*** Opening of Extracted entries ***
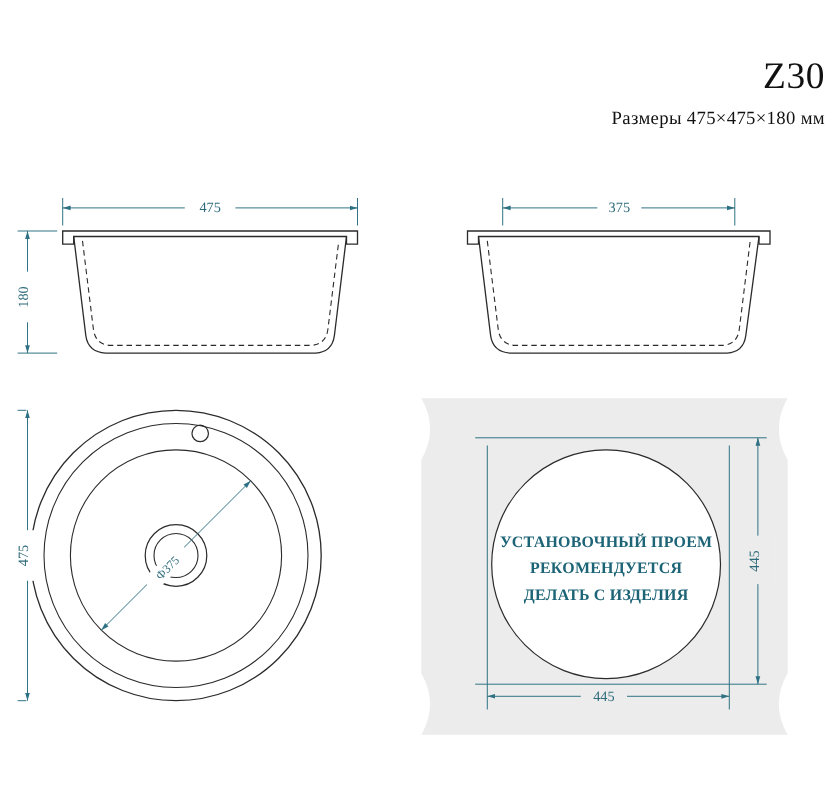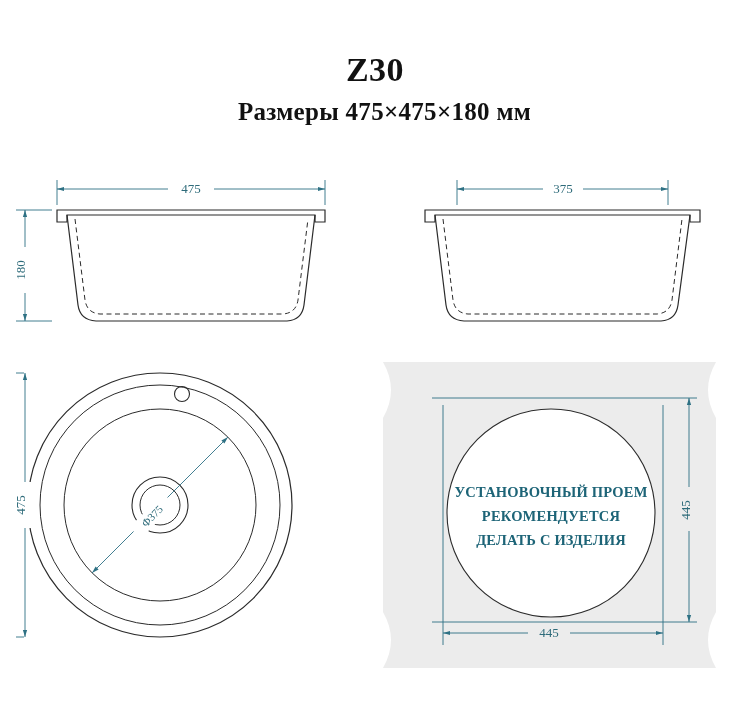--- a/index.html
+++ b/index.html
@@ -17,33 +17,32 @@
   }
   .sheet {
     position: absolute;
     inset: 0;
   }
   #title-block {
     position: absolute;
     top: 52px;
     left: 0;
     width: 750px;
-    text-align: center;
-    font-weight: bold;
+    text-align: right;
   }
   #model-title {
     font-family: "Liberation Serif", serif;
     font-size: 34px;
     letter-spacing: 0.5px;
     color: #111111;
     line-height: 1.05;
   }
   #dims-title {
     font-family: "Liberation Serif", serif;
-    font-size: 25px;
+    font-size: 17px;
     color: #111111;
     margin-top: 10px;
     letter-spacing: 0.3px;
     margin-left: 19px;
   }
   svg.drawing {
     position: absolute;
     top: 0;
     left: 0;
     width: 750px;

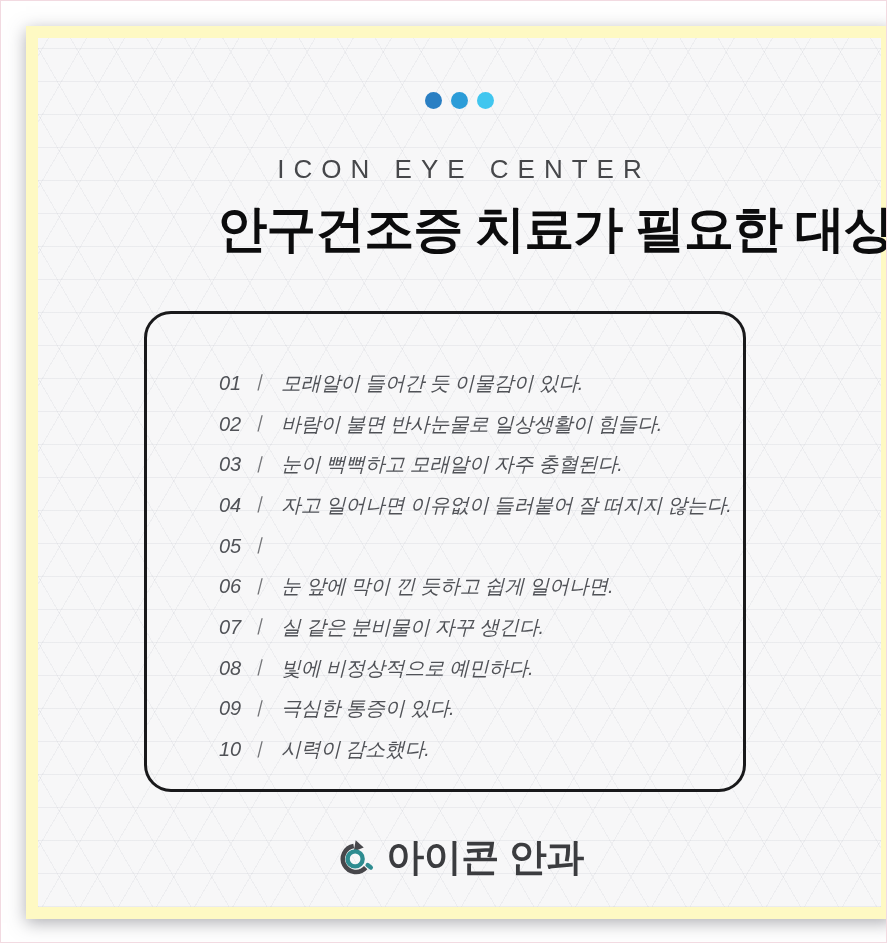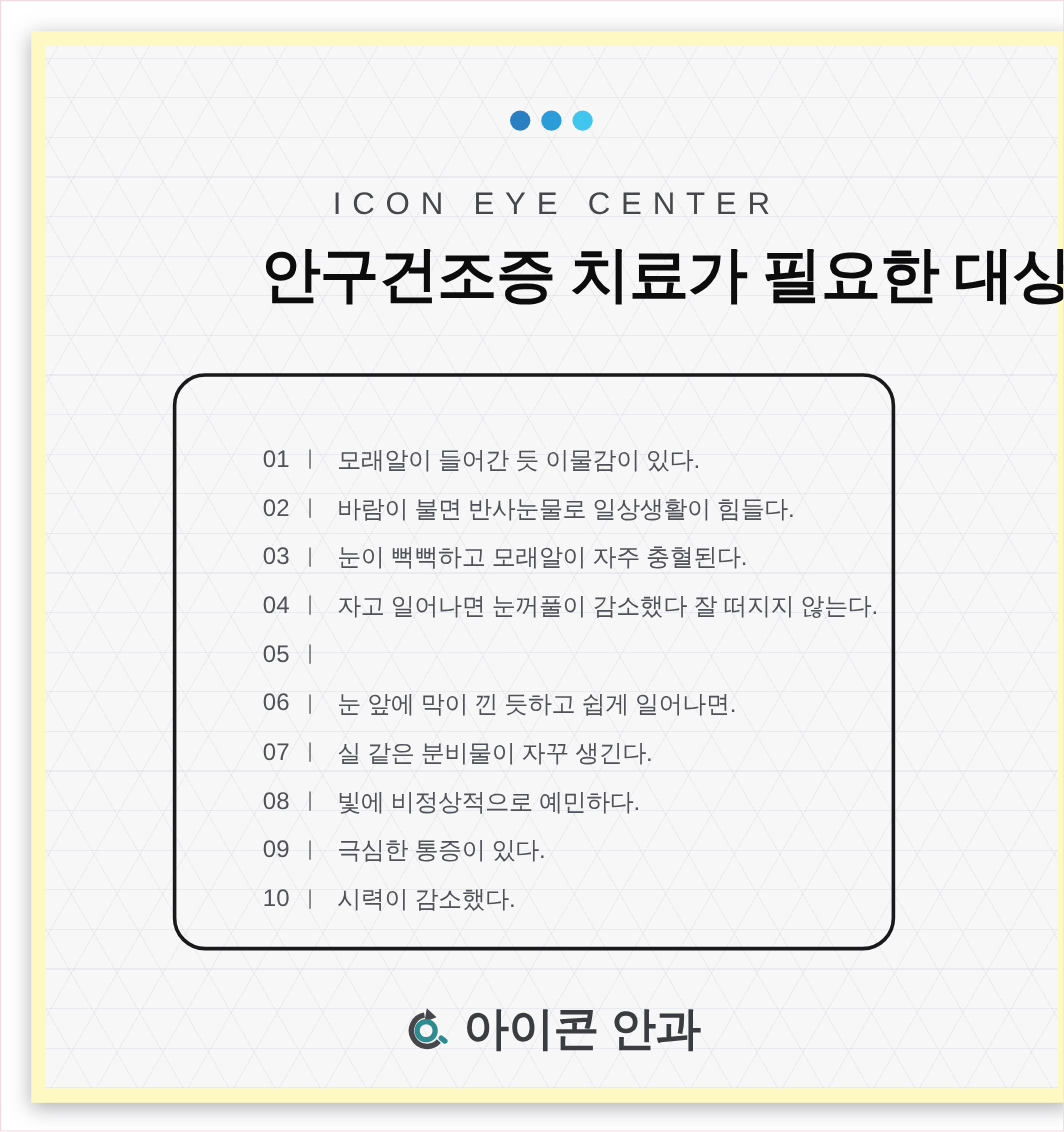--- a/index.html
+++ b/index.html
@@ -55,20 +55,21 @@
     letter-spacing:-1px;
     color:#0c0c0d;
   }
 
   .listbox {
     position:absolute; left:118px; top:285px;
     width:602px; height:481px;
     border:3px solid #19191b;
     border-radius:27px;
     padding:49px 20px 0 72px;
+    font-style:italic;
   }
   .row { height:40.7px; display:flex; align-items:center; white-space:nowrap; }
   .row .num { font-size:20px; color:#505257; min-width:27px; }
   .row .sep { font-size:19px; color:#737477; margin:0 13px 0 3px; }
   .row .txt { font-size:20px; color:#505257; letter-spacing:-0.3px; }
 
   .footer {
     position:absolute; top:806px; left:0; right:0;
     display:flex; justify-content:center; align-items:center; gap:9px;
   }
@@ -108,21 +109,21 @@
           <span class="txt">바람이 불면 반사눈물로 일상생활이 힘들다.</span>
         </div>
         <div class="row">
           <span class="num">03</span>
           <span class="sep">ㅣ</span>
           <span class="txt">눈이 뻑뻑하고 모래알이 자주 충혈된다.</span>
         </div>
         <div class="row">
           <span class="num">04</span>
           <span class="sep">ㅣ</span>
-          <span class="txt">자고 일어나면 눈꺼풀이 감소했다 잘 떠지지 않는다.</span>
+          <span class="txt">자고 일어나면 이유없이 들러붙어 잘 떠지지 않는다.</span>
         </div>
         <div class="row">
           <span class="num">05</span>
           <span class="sep">ㅣ</span>
         </div>
         <div class="row">
           <span class="num">06</span>
           <span class="sep">ㅣ</span>
           <span class="txt">눈 앞에 막이 낀 듯하고 쉽게 일어나면.</span>
         </div>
*** Close of Extracted entries ***
:: Task details ::
Filter the entries above down to the lines containing the word "center".

:: Task output ::
-    text-align: center;
   .row { height:40.7px; display:flex; align-items:center; white-space:nowrap; }
     display:flex; justify-content:center; align-items:center; gap:9px;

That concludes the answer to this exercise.